Hofmannsthal est l’exemple même du grand écrivain qui écrit aussi des livrets. Le traduire est donc particulièrement gratifiant. Dans Hélène égyptienne, le poète viennois reprend à sa manière l’histoire de la plus belle femme du monde dont l’enlèvement par Pâris serait le casus belli de la guerre de Troie. Il s’appuie sur Euripide, pour aller au-delà. Euripide avait en effet proposé une version inofficielle du mythe : Pâris n’avait enlevé qu’un fantôme, la vraie Hélène avait été cachée en Egypte, Ménélas n’était pas cocu et dix terribles années de guerre reposaient sur un subterfuge imaginé par les dieux – Hélène en remontrant à Pénélope en matière de fidélité conjugale, c’était une rivalité inédite. Chez Hofmannsthal, Hélène a vraiment été enlevée par Pâris ; au début de l’opéra, Ménélas la ramène de Troie, il est sur le point de la tuer lorsque la magicienne Aïthra provoque une tempête ; Hélène et Ménélas accostent. Aïthra, de magicienne, se fait esthéticienne et rajeunit Hélène : Ménélas est censé croire que sa femme a passé dix années endormie sur cette île, le couple peut se réconcilier. Mais Hélène ne supporte pas longtemps le stratagème ; elle veut être aimée pour ce qu’elle est et malgré ses actes – Ménélas se voit alors administrer une sorte de cure psychanalytique : on lui fait revivre l’enlèvement d’Hélène ; guéri de ses traumatismes, il redevient l’époux d’Hélène. – En écrivant ce texte pour Strauss, Hofmannsthal entendait proposer une possible refondation après l’effondrement de 1918 ; il utilisait le ressort d’une intrigue de comédie avec mariage final pour mettre en présence deux mondes, celui chtonien, oriental et irrationnel d’Hélène, et celui, solaire, grec et logique de Ménélas – c’est de la rencontre des deux que viendrait peut-être le remède au ‘déclin de l’Occident’.

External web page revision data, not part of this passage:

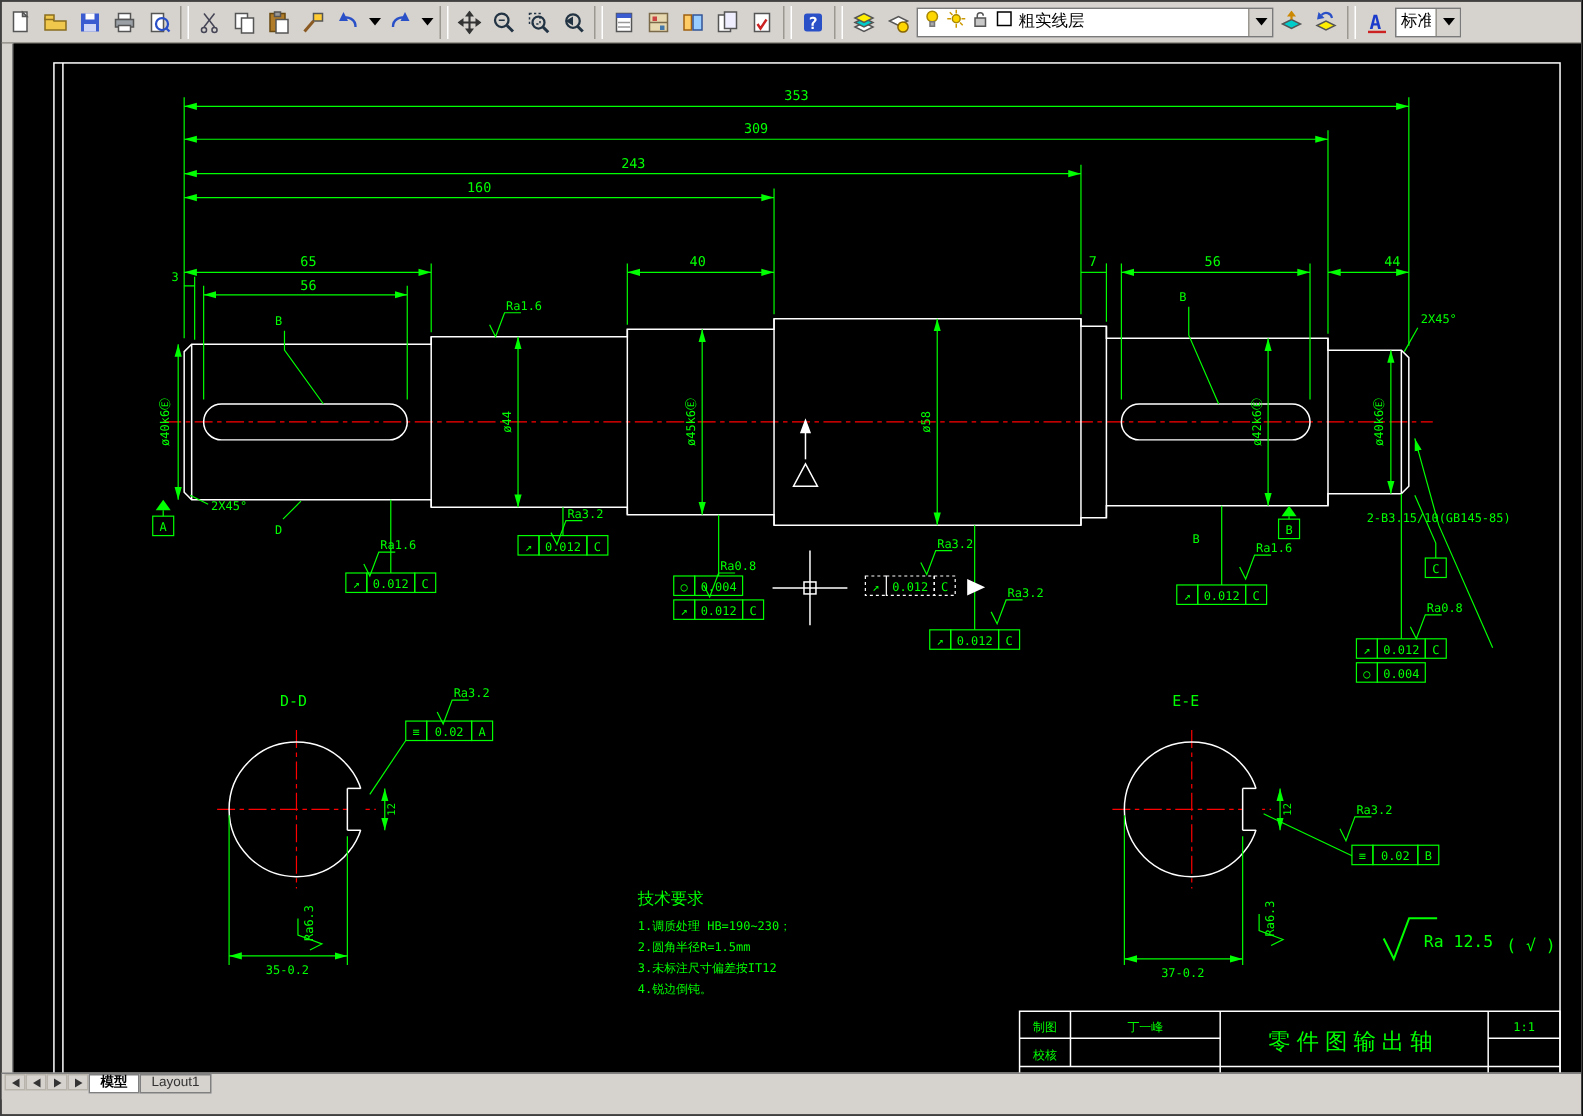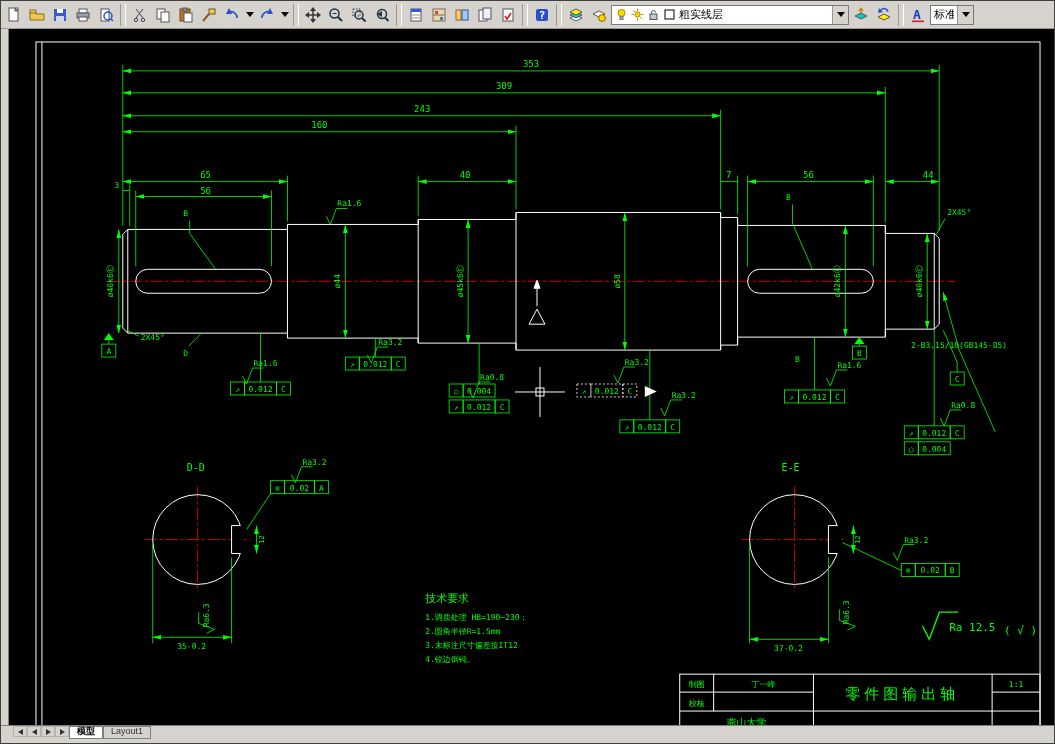--- a/index.html
+++ b/index.html
@@ -12,7 +12,7 @@
           border:1px solid #d6d3ce;box-sizing:border-box;background:#d6d3ce;}
   .tb-btn.narrow{width:11px;}
   .tb-sep{width:4px;height:22px;border-left:1px solid #9a9890;border-right:1px solid #ffffff;margin:0 2px;flex:0 0 auto;}
-  .tb-combo{height:20px;background:#fff;border:1px solid #7a7a7a;display:flex;align-items:center;
+  .tb-combo{height:20px;background:#fff;border:1px solid #7a7a7a;display:flex;align-items:flex-start;
             font-size:11px;padding:0 0 0 3px;gap:3px;flex:0 0 auto;box-sizing:border-box;color:#000;}
   .combo-text{flex:1 1 auto;white-space:nowrap;overflow:hidden;font-size:11px;}
   .combo-arrow{width:15px;height:18px;background:#d6d3ce;border-left:1px solid #9a9890;

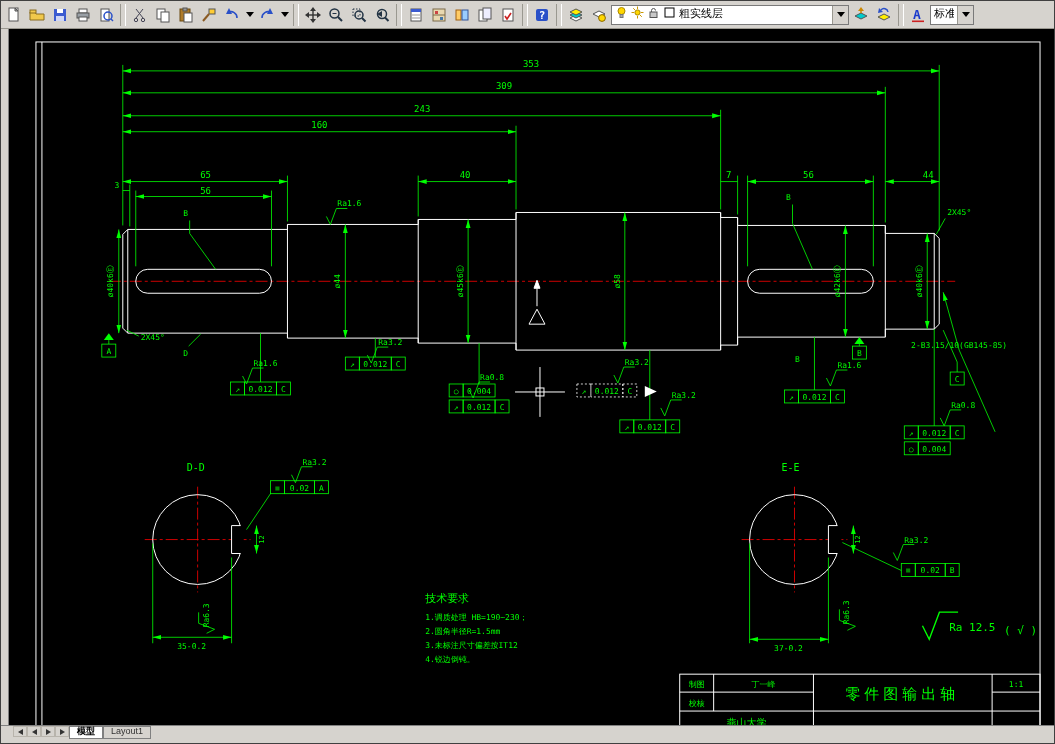--- a/index.html
+++ b/index.html
@@ -34,8 +34,8 @@
   .rd{stroke:#ff0000;fill:none;stroke-width:0.8;stroke-dasharray:12 3 3 3;}
   .sel{stroke:#fff;stroke-dasharray:2 2;fill:none;stroke-width:0.8;}
   
-  .tabbar{position:absolute;left:0;right:0;bottom:0;height:18px;background:#d6d3ce;border-top:1px solid #808080;
-          display:flex;align-items:flex-start;font-size:9px;overflow:hidden;box-sizing:border-box;padding-left:12px;}
+  .tabbar{position:absolute;left:0;right:0;bottom:0;height:28px;background:#d6d3ce;border-top:1px solid #808080;
+          display:flex;align-items:flex-start;font-size:9px;overflow:hidden;box-sizing:border-box;padding-left:2px;}
   .nav-btn{width:12px;height:9px;display:flex;align-items:center;justify-content:center;border:1px solid #b8b4ac;background:#d6d3ce;flex:0 0 auto;}
   .tri-l{width:0;height:0;border-top:3px solid transparent;border-bottom:3px solid transparent;border-right:5px solid #333;}
   .tri-r{width:0;height:0;border-top:3px solid transparent;border-bottom:3px solid transparent;border-left:5px solid #333;}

Le passage proposé (un extrait du premier acte) posait maints problèmes de traduction : les niveaux de langue varient de la scène de ménage de boulevard (Hofmannsthal déroule le fil tragi-comique qui va d’Euripide à Offenbach) à l’hymne pompeusement wagnérien. Il faut donc trouver le ton, comme au théâtre, pour les passages que le librettiste imaginait quasi parlando, mais aussi respecter le rythme, les sonorités, les parallélismes entre répliques pour les passages plus solennels (parallélismes structurants puisqu’ils indiquent qu’on aura un duo, un trio, etc.), et ne pas gâcher un morceau de bravoure que forment une dizaine de vers saturés d’assonances et d’allittérations, presque une parodie de la tétralogie wagnérienne,.

En cette matinée ensoleillée, les participants ne m’en ont pas voulu de ces précisions professorales et, dans l’heure et demie suivante, les échanges ont été nombreux. Deux passages en particulier ont été discutés. Le duo d’Hélène et Ménélas où ce dernier invoque les « dieux d’en haut » tandis que son épouse appelle ihr unteren dunklen, rebaptisés, entre autres : dieux d’en bas, ministres de l’ombre, sombres forces terrestres, dieux souterrains. Pour les vers d’Hélène séductrice Wach’ auf bei deiner Frau! In deinen Armen bring’ mich heim!, les propositions fusèrent et l’on s’arrêta, provisoirement, à un octosyllabe suivi d’un décasyllabe « Reviens à toi, à ton épouse ! / Et dans tes bras, ramène-moi chez nous », où ‘revenir à soi’ est une trouvaille convaincante en accord avec le sens profond de l’œuvre. – Quant au chant d’Aïthra appelant les elfes qui vont embobiner Ménélas, les vers très courts de Hofmannsthal, à deux accents toniques, avec leurs semblants de viennoiseries (hudeln) et autres mots incertains plus évocateurs que dénotatifs (pappeln), les groupes binaires (Dreht ihn, drillt ihn!/Zwinkert und zwitschert!/Dreht ihn, drillt ihn!/Belfert und balzt,/schnattert und schnaubt,/drommetet und trommelt!), ces jeux nous ont entraînés, ce n’était pas un hasard, dans les oscillations incessantes entre les sons et les sens.